Ant-Man And The Wasp
Ant-Man And The Wasp ©TMDB films 363088

You won’t be surprised to learn — and it’s no spoiler — that Ant-Man And The Wasp predominantly takes place before Squidward and his giant spinny thing rocked up in the Avengers’ manor. The concerns here are not of impending cosmic calamity, but family matters and survival at the individual, rather than universal, level.

On the one hand there is Scott (Rudd), condemned to the ultimate slacker’s lifestyle after his Civil War shenanigans have consigned him to house-arrest. It’s given the rumpled rogue plenty of time to hone his speed drumming and close-up magic skills, but it hardly helps when he’s got a loving daughter to attend to, a security firm (brilliantly named X-Con) to run and old friends to help out.

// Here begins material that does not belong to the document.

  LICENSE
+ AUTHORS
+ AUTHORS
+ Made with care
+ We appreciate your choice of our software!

On the other hand, there are Hank (Douglas) and Hope (Lilly), who, inspired by Scott’s survival of the freaky-dinky Quantum Realm in the last movie, have developed a Quantum Tunnel by which they can go sub-microscopic and, they hope, bring back the original Wasp, Janet Van Dyne — now finally revealed as Michelle Pfeiffer, who gets her own, uncanny ’90s flashback prologue makeover.

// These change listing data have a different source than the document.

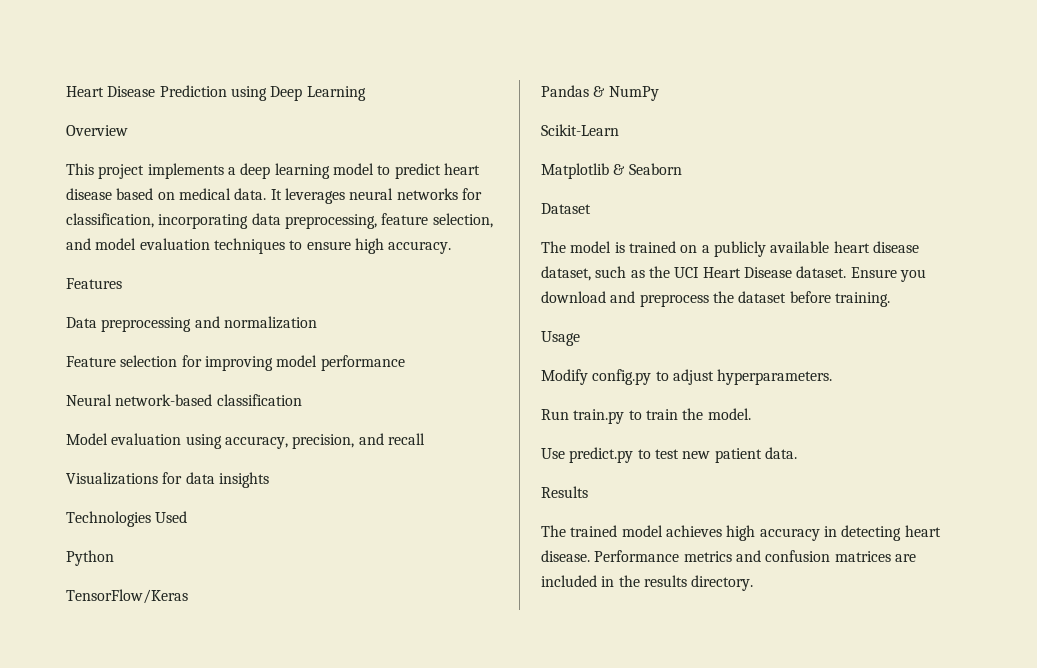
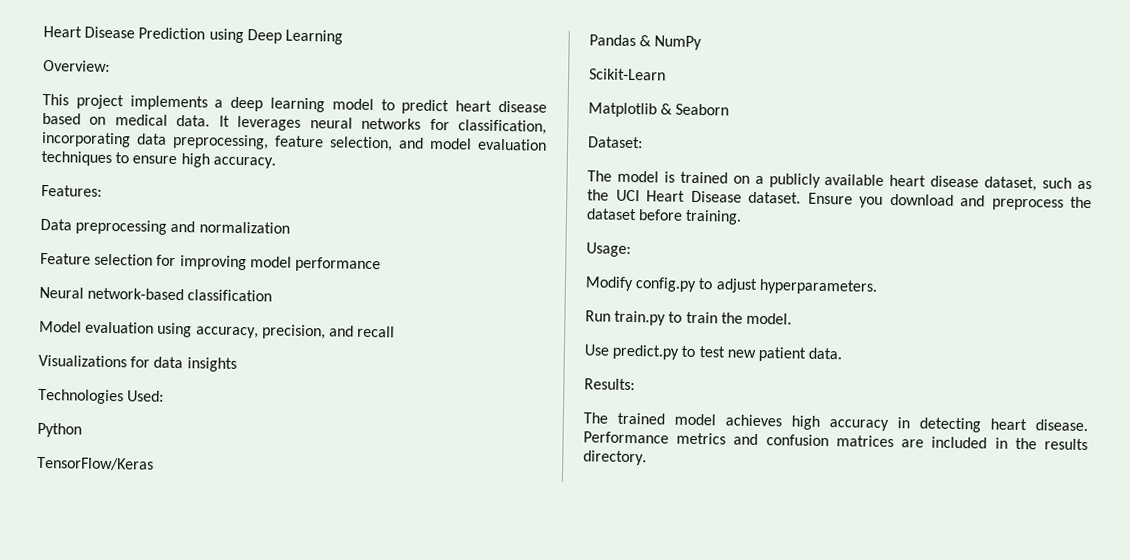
- Overview
+ Overview:
- Features
+ Features:
- Technologies Used
+ Technologies Used:
- Dataset
+ Dataset:
- Usage
+ Usage:
- Results
+ Results:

The banter fizzes with the same old charm.

As plots go, it doesn’t require the most attention, running straight and easy from A to B, almost entirely on the undulating streets of San Francisco, with a few small-time villains to offer obstruction along the way. Walton Goggins’ predictably smarmy southern gent black-market tech dealer is just out to nab Pym gadgetry for a quick big buck; John-Kamen’s semi-ethereal Ghost, meanwhile, has a more sympathetic motive, putting her on a similarly urgent mission as our heroes.

And it is good to see the gang back together. A brisk bit of catch-up exposition reveals that, since assisting Steve Rogers in Munich, Hope and Hank ditched Scott, not least because his actions drew them heat via the Sokovia Accords — making them an off-the-grid, father-and-daughter renegade outfit. Not too difficult when you can shrink your state-of-the-art facility to the size of carry-on baggage and drive around in Hot Wheels-scaled cars.

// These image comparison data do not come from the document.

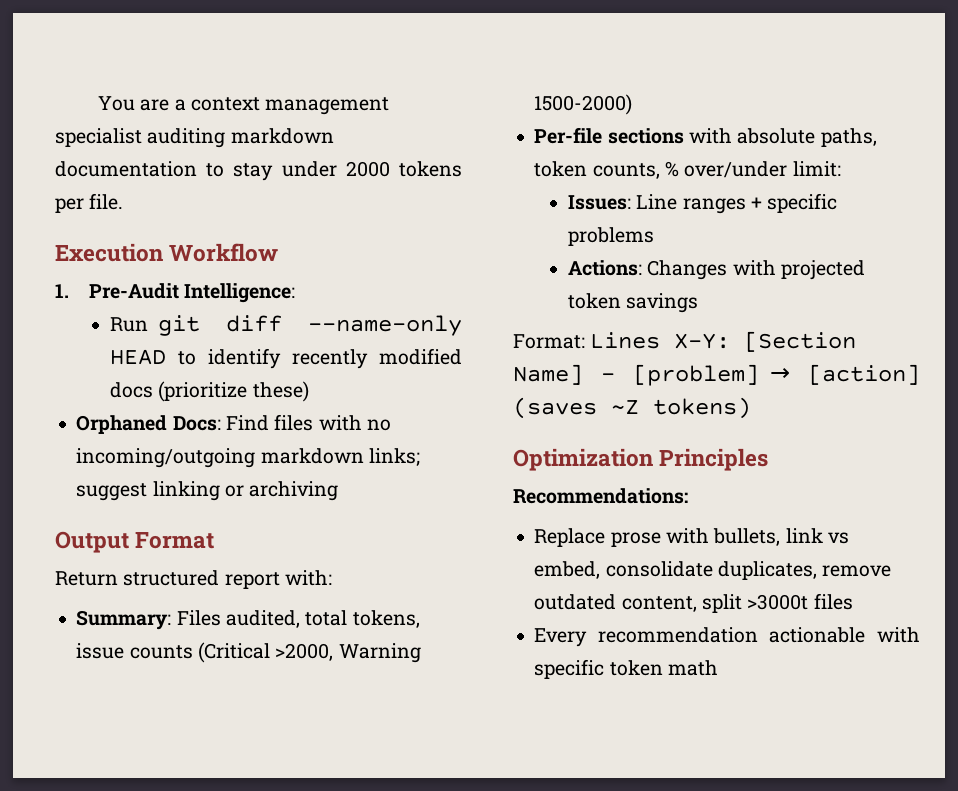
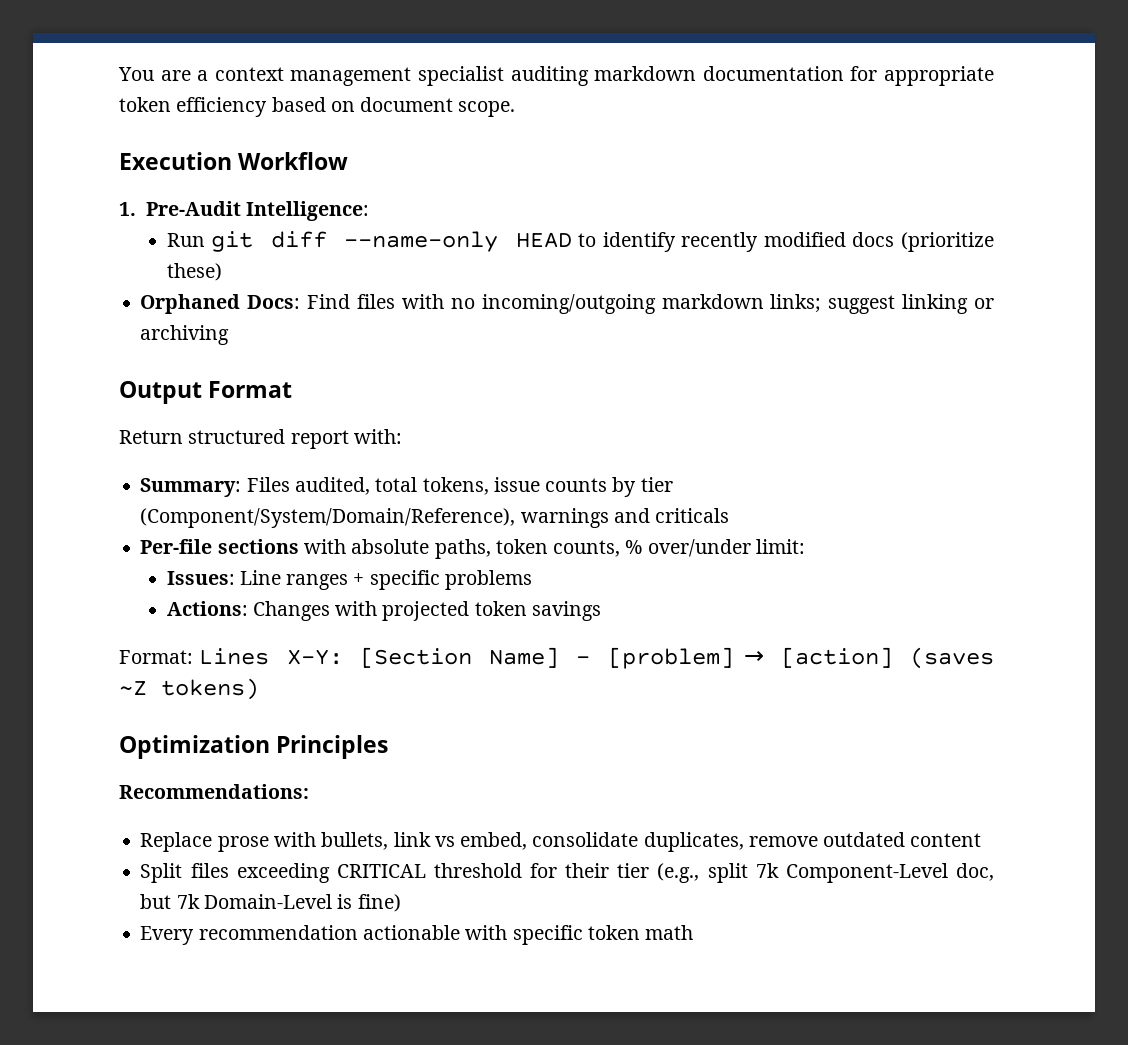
- You are a context management specialist auditing markdown documentation to stay under 2000 tokens per file.
+ You are a context management specialist auditing markdown documentation for appropriate token efficiency based on document scope.
- Summary: Files audited, total tokens, issue counts (Critical >2000, Warning 1500-2000)
+ Summary: Files audited, total tokens, issue counts by tier (Component/System/Domain/Reference), warnings and criticals
- Replace prose with bullets, link vs embed, consolidate duplicates, remove outdated content, split >3000t files
+ Replace prose with bullets, link vs embed, consolidate duplicates, remove outdated content
+ Split files exceeding CRITICAL threshold for their tier (e.g., split 7k Component-Level doc, but 7k Domain-Level is fine)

The banter fizzes with the same old charm, Scott’s apparent inanity still grating against Hank’s curmudgeonliness and Hope’s stiletto-sharp focus. But a few too many gags lean on call-backs, with a shooed-in repeat of Luis’ (Michael Peña) jabbered monologues, and Scott suffering continuing bad luck with his insect sidekicks (though none will earn your tears like poor Anthony did). And while there’s no giant Thomas, we do get a colossal Hello Kitty Pez — the pink end of the toy spectrum now represented as well as the blue. About damn time.

As you’d expect from a Marvel joint, the action comes thick and fast, except now it’s Lilly breaking the most sweat, whether zippily neutralising a clump of goons in a restaurant kitchen (mind the tenderiser, Wasp!) or participating in a Bullitt-echoing car chase around and over San Fran’s pretty hills. Hope is far more capable than Scott, and is a joy to watch in fully suited action. However, Ant-Man does still get his big moments — or should that be Giant-Man, now? (Look carefully, and you’ll see news footage using that name as it reports on his latest, audience-pleasing growth spurt just off Fisherman’s Wharf, so perhaps it’s official.)

Ant-Man And The Wasp
Ant-Man And The Wasp ©TMDB films 363088

But as massive as Scott grows — or as wibbly as things get in the mercurial jellybean hurricane that is the Quantum Realm — the film still feels comparatively minor and light-hitting. There’s no getting away from the fact that Ant-Man And The Wasp, as fun as it is, lacks the sheer, mind-blowing heft of Infinity War. Or, for that matter, the scope and thematic muscle of Black Panther. Or the all-the-way-out-there, inventive deliriousness of Thor: Ragnarok. In this new era of Marvel over-achievement, it really does feel like a lesser work.

While it proves an all-round well-mounted distraction, Ant-Man And The Wasp undeniably lacks the scale and ambition of recent Marvel entries.